▶ **Exercise directions**
Across the data below, how many lines hold "label"? Answer with that number and nothing else.

▶ **Task material**
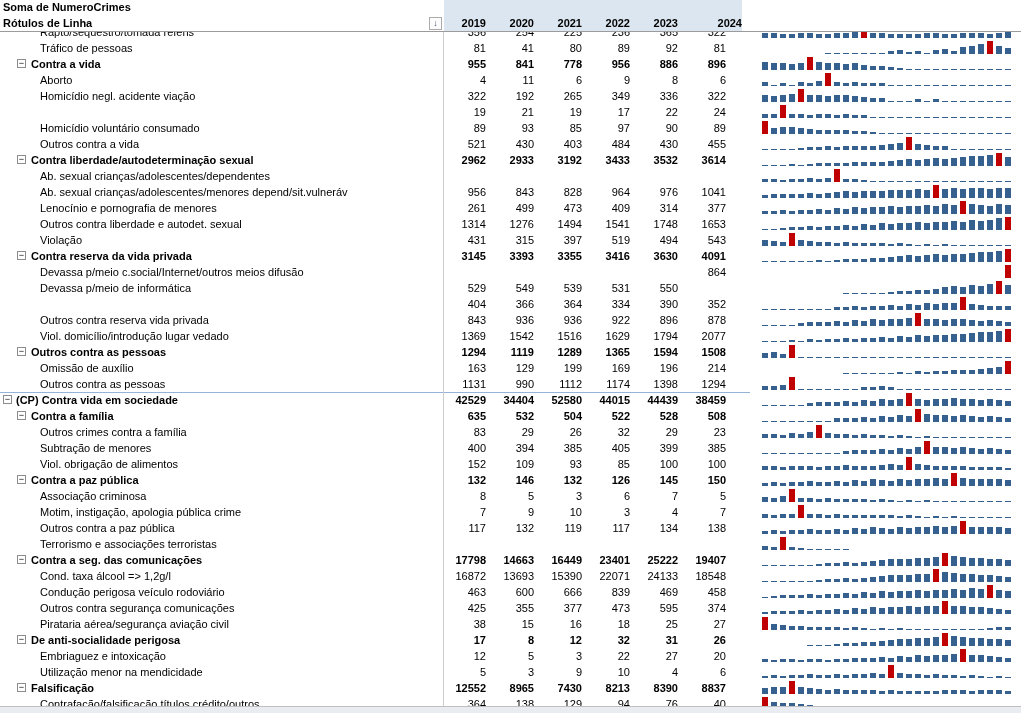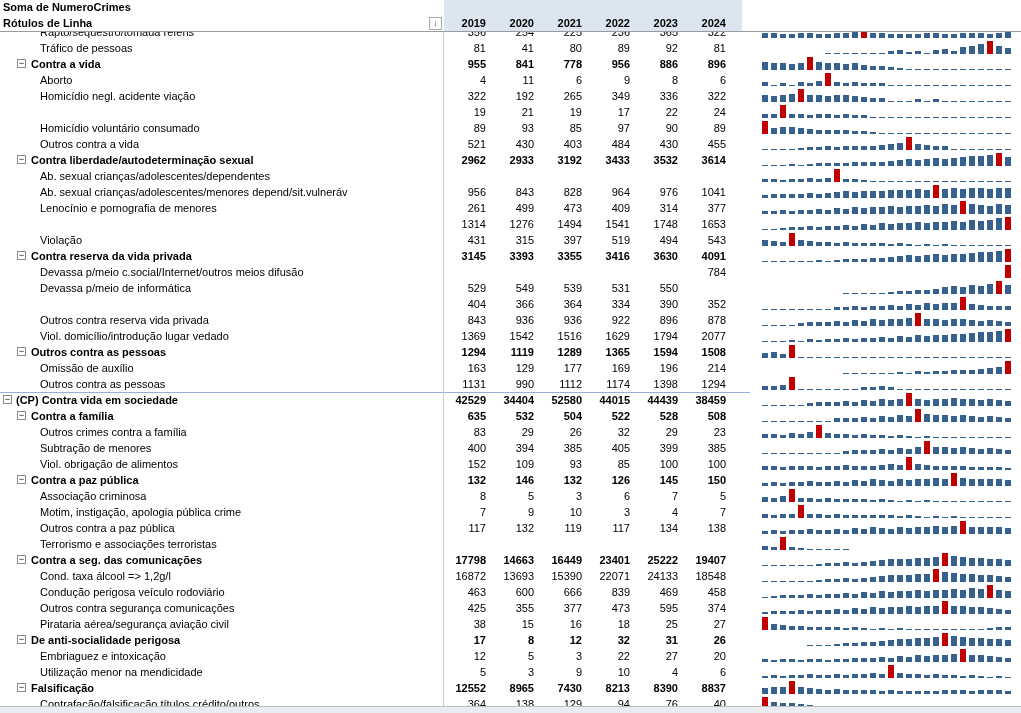--- a/index.html
+++ b/index.html
@@ -69,7 +69,7 @@
       <div class="ycell c2" style="left: 536px;">2021</div>
       <div class="ycell c3" style="left: 584px;">2022</div>
       <div class="ycell c4" style="left: 632px;">2023</div>
-      <div class="ycell c5" style="left: 680px;">2024</div>
+      <div class="ycell c5" style="left: 696px;">2024</div>
     </div>
   <div id="header-line"></div>
 

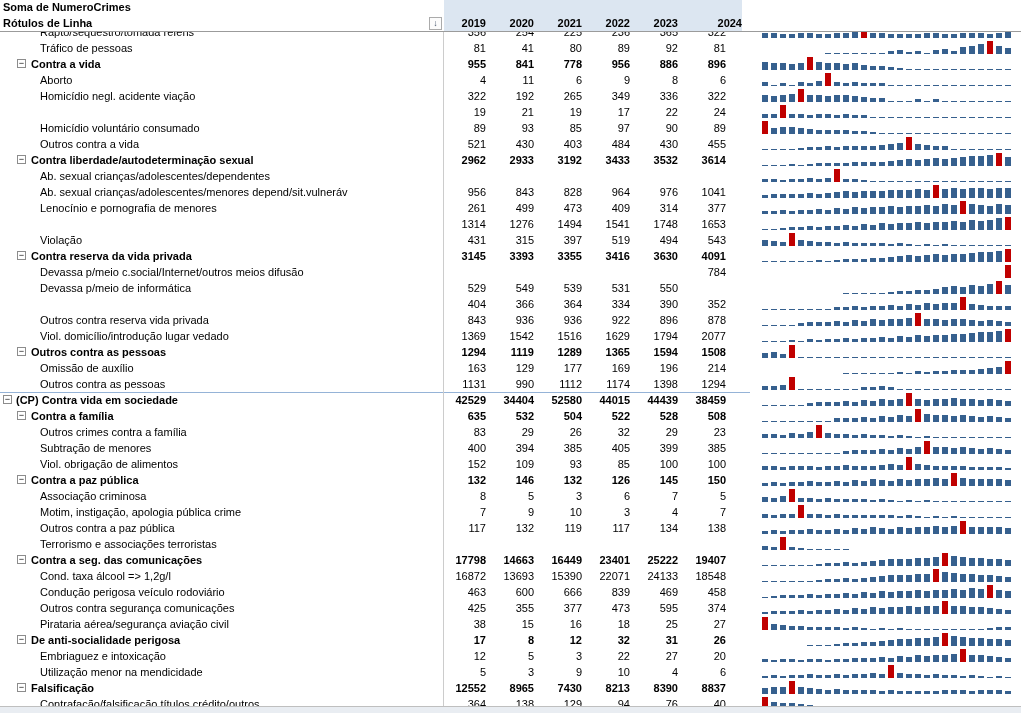--- a/index.html
+++ b/index.html
@@ -547,6 +547,7 @@
           </div>
         </div>
         <div class="row lv3">
+          <div class="row-label pad3">Outros contra liberdade e autodet. sexual</div>
           <div class="cell c0">1314</div>
           <div class="cell c1">1276</div>
           <div class="cell c2">1494</div>

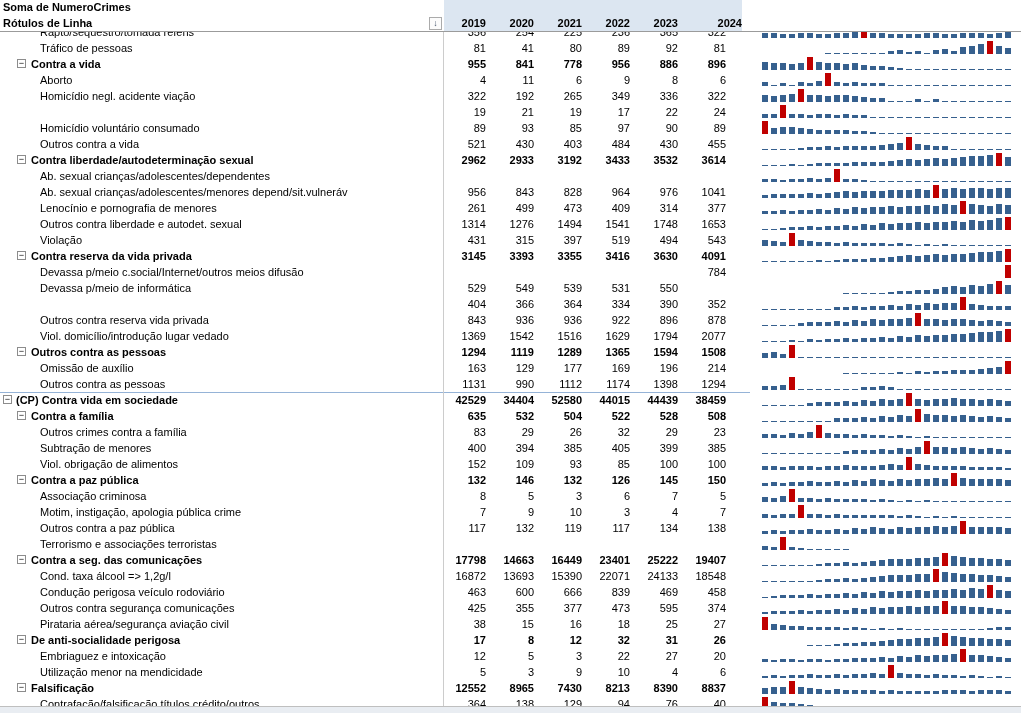--- a/index.html
+++ b/index.html
@@ -671,7 +671,7 @@
           <div class="cell c2"></div>
           <div class="cell c3"></div>
           <div class="cell c4"></div>
-          <div class="cell c5">784</div>
+          <div class="cell c5">864</div>
           <div class="spark">
             <span class="bar" style="height: 0px;"></span>
             <span class="bar" style="height: 0px;"></span>

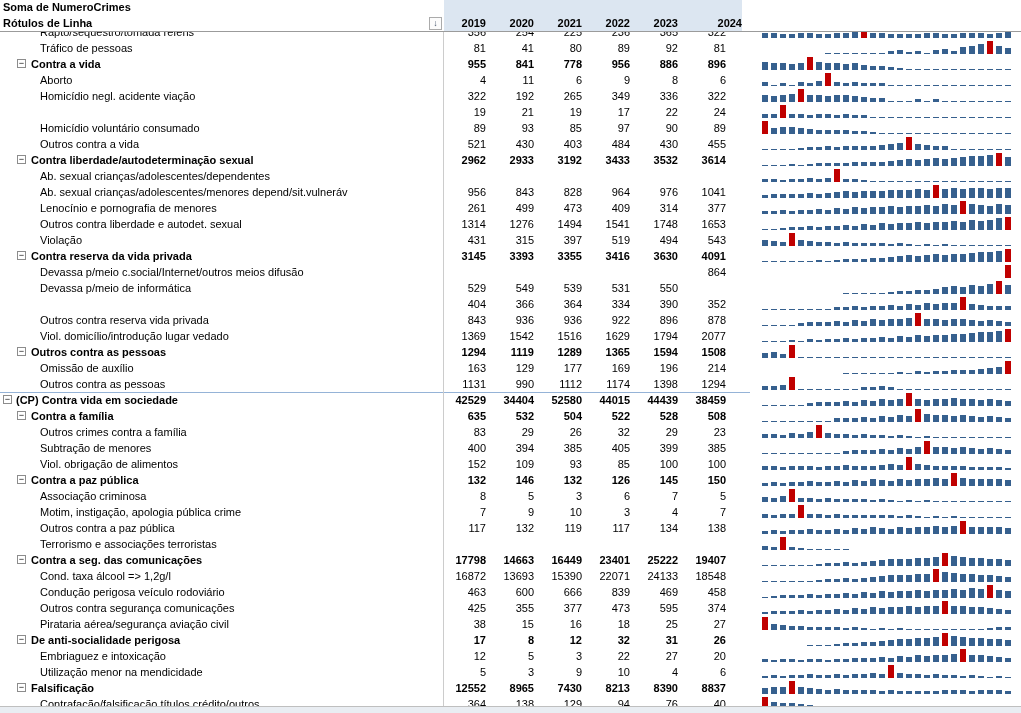--- a/index.html
+++ b/index.html
@@ -902,7 +902,7 @@
           <div class="row-label pad3">Omissão de auxílio</div>
           <div class="cell c0">163</div>
           <div class="cell c1">129</div>
-          <div class="cell c2">177</div>
+          <div class="cell c2">199</div>
           <div class="cell c3">169</div>
           <div class="cell c4">196</div>
           <div class="cell c5">214</div>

▶ **Answer to this problem**
2